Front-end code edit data
____________

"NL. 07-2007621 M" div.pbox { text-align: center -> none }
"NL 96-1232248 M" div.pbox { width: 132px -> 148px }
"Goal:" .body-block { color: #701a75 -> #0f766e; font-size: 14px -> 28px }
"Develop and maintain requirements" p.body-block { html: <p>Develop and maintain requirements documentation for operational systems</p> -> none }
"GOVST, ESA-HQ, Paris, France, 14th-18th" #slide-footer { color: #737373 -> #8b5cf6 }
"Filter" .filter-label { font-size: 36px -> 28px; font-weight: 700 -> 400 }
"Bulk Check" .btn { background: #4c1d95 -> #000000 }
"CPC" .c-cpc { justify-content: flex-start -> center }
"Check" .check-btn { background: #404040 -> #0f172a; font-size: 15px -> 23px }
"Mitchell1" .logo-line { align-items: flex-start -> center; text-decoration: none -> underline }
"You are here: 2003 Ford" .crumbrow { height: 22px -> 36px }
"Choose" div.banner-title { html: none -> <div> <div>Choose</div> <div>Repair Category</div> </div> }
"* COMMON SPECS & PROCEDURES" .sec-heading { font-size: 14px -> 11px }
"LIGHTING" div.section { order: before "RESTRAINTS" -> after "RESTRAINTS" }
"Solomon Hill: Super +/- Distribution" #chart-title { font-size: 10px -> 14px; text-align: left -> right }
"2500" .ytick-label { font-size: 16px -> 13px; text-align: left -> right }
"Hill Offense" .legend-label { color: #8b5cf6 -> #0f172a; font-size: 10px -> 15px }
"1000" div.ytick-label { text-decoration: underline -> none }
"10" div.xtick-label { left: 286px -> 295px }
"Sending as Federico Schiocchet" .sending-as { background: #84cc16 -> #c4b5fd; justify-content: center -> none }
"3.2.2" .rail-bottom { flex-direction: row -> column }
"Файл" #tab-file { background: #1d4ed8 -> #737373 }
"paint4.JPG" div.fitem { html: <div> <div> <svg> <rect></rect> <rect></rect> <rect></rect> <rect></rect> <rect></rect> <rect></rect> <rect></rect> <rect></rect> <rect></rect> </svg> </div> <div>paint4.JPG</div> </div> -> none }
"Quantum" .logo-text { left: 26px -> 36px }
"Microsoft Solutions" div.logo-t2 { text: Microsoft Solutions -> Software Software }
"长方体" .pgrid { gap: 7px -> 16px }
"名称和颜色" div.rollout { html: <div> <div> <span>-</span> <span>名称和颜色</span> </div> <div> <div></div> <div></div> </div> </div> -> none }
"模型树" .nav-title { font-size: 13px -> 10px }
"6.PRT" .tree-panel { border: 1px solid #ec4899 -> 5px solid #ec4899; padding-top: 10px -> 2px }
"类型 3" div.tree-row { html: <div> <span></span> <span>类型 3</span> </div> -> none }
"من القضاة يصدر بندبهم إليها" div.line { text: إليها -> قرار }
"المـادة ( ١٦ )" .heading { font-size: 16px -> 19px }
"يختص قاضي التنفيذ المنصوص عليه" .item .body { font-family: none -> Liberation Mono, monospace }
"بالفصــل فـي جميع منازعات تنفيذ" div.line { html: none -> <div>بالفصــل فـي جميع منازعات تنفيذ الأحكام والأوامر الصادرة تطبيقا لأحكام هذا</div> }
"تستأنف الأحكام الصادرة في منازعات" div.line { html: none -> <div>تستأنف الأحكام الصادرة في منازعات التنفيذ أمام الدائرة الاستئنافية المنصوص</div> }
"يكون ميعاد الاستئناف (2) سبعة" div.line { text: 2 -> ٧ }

____________

- [Work to be completed]:
What is needed is each line from the records with the word "color" in it.

- [Exercise output]:
"Goal:" .body-block { color: #701a75 -> #0f766e; font-size: 14px -> 28px }
"GOVST, ESA-HQ, Paris, France, 14th-18th" #slide-footer { color: #737373 -> #8b5cf6 }
"Hill Offense" .legend-label { color: #8b5cf6 -> #0f172a; font-size: 10px -> 15px }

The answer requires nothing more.